[DATA Boundary: Start]

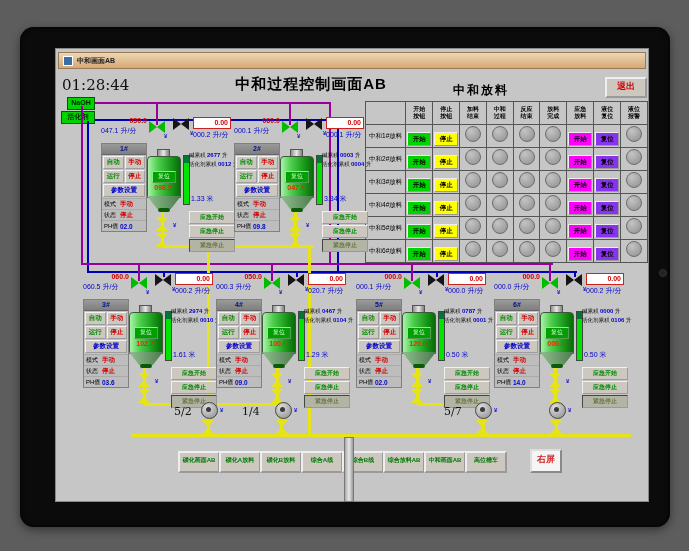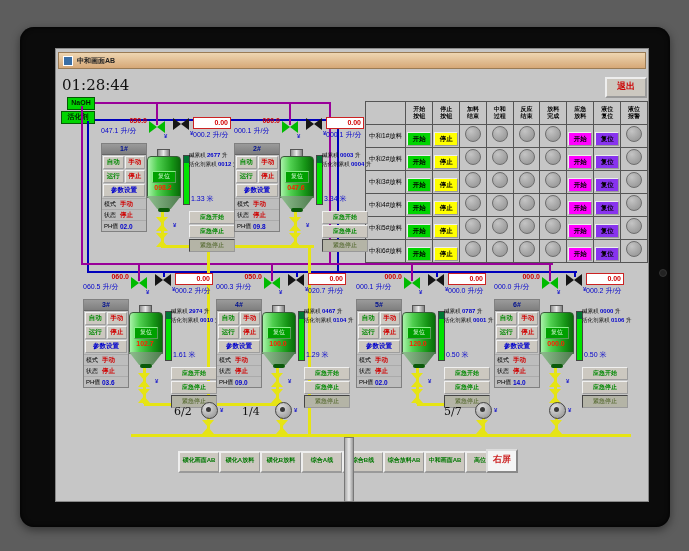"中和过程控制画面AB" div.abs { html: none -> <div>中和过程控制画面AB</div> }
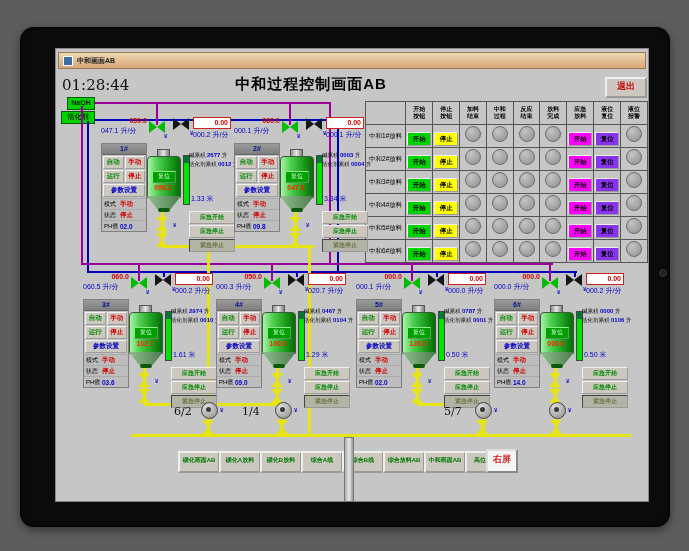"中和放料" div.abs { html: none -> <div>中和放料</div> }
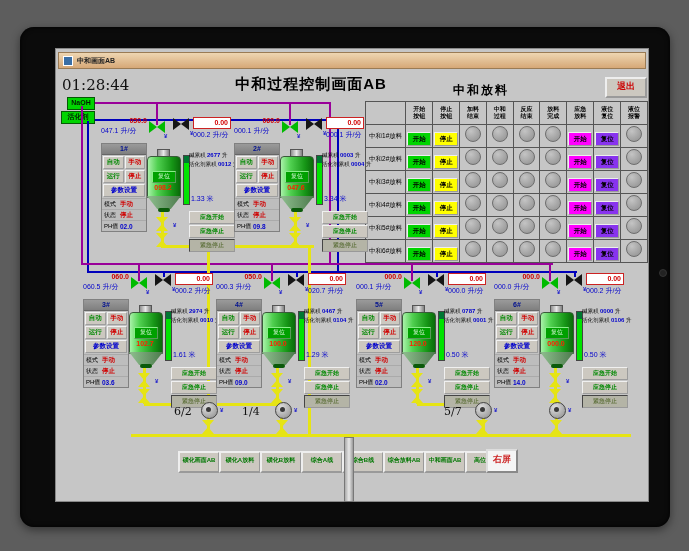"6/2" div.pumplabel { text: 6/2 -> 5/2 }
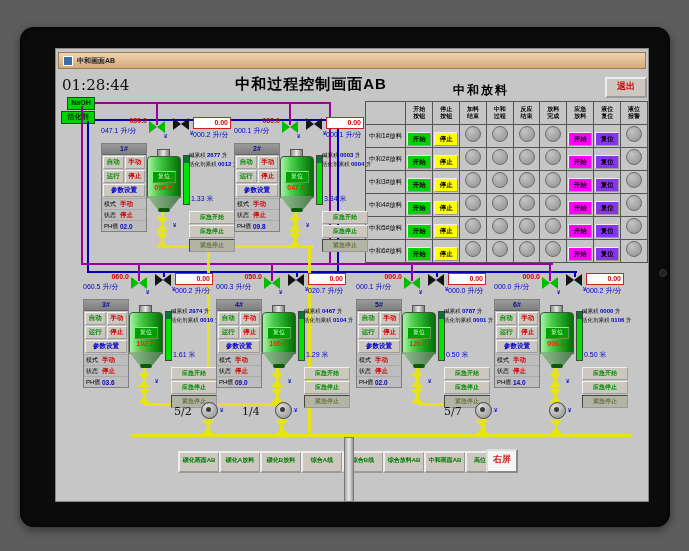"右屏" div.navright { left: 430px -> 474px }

[DATA Boundary: End]
[DATA Boundary: Start]

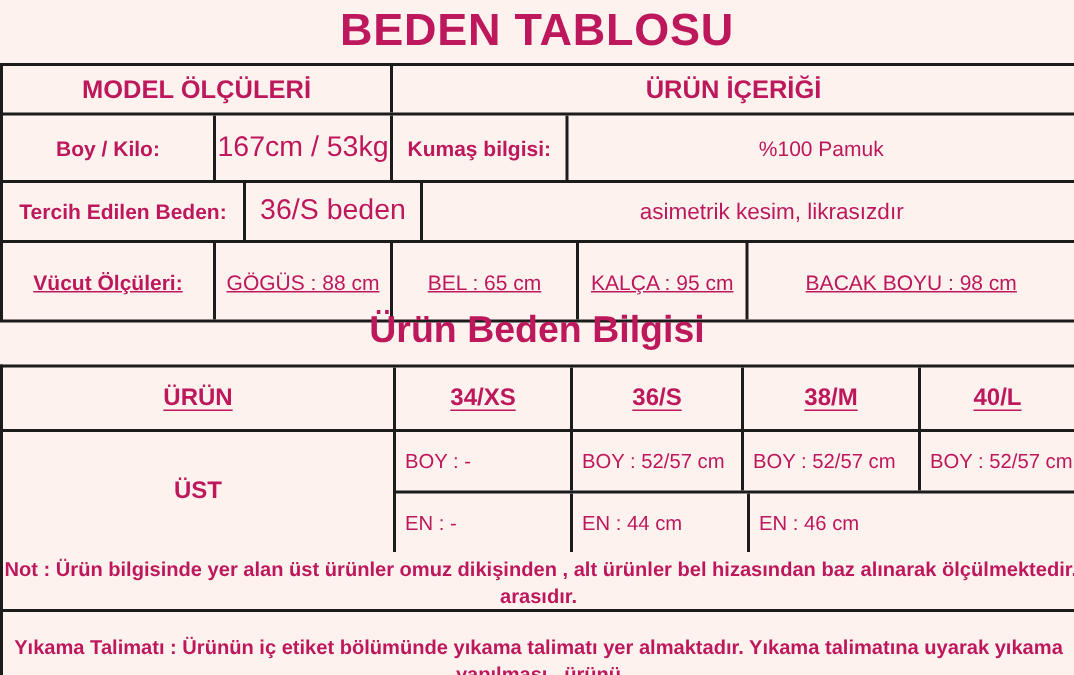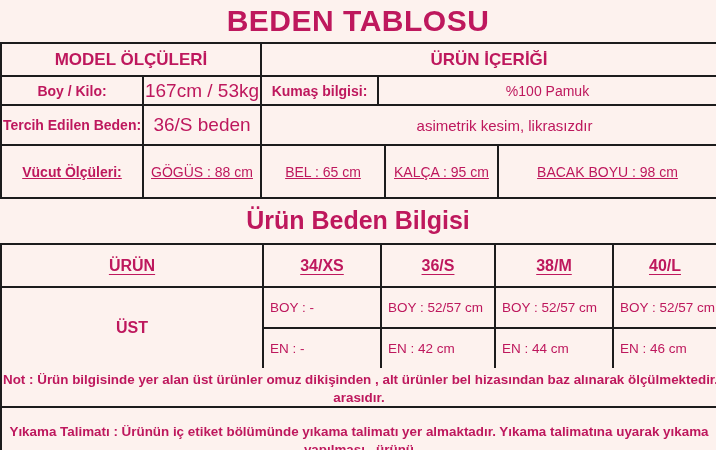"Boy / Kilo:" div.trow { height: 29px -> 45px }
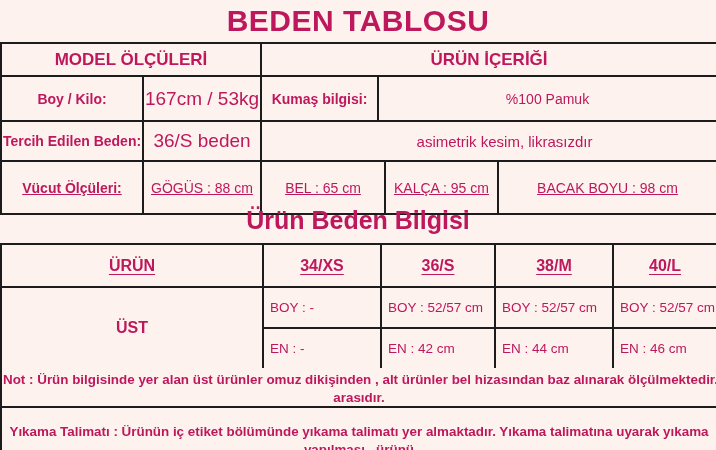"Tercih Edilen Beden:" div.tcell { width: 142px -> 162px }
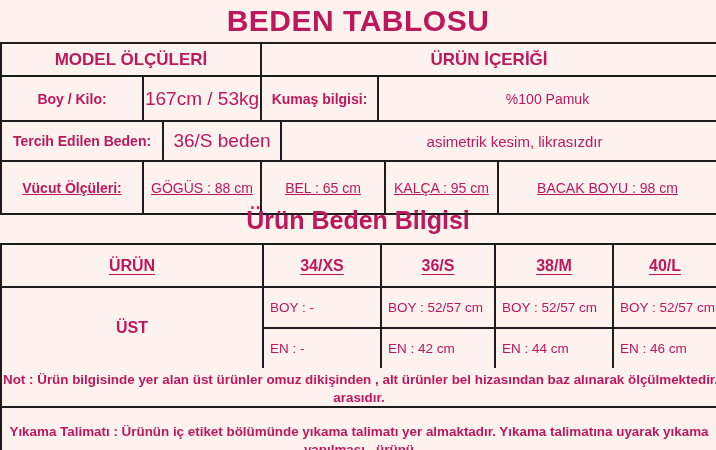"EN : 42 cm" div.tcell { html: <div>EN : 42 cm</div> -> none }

[DATA Boundary: End]

◆ AIM OF THE TASK: Copy out exactly the lines above beginning with the line that contains "none -> <div>中和放料</div>" and finishing with the line that contains "left: 430px ->", including both; leave the pictures out.

◆ WRITTEN RESPONSE:
"中和放料" div.abs { html: none -> <div>中和放料</div> }
"6/2" div.pumplabel { text: 6/2 -> 5/2 }
"右屏" div.navright { left: 430px -> 474px }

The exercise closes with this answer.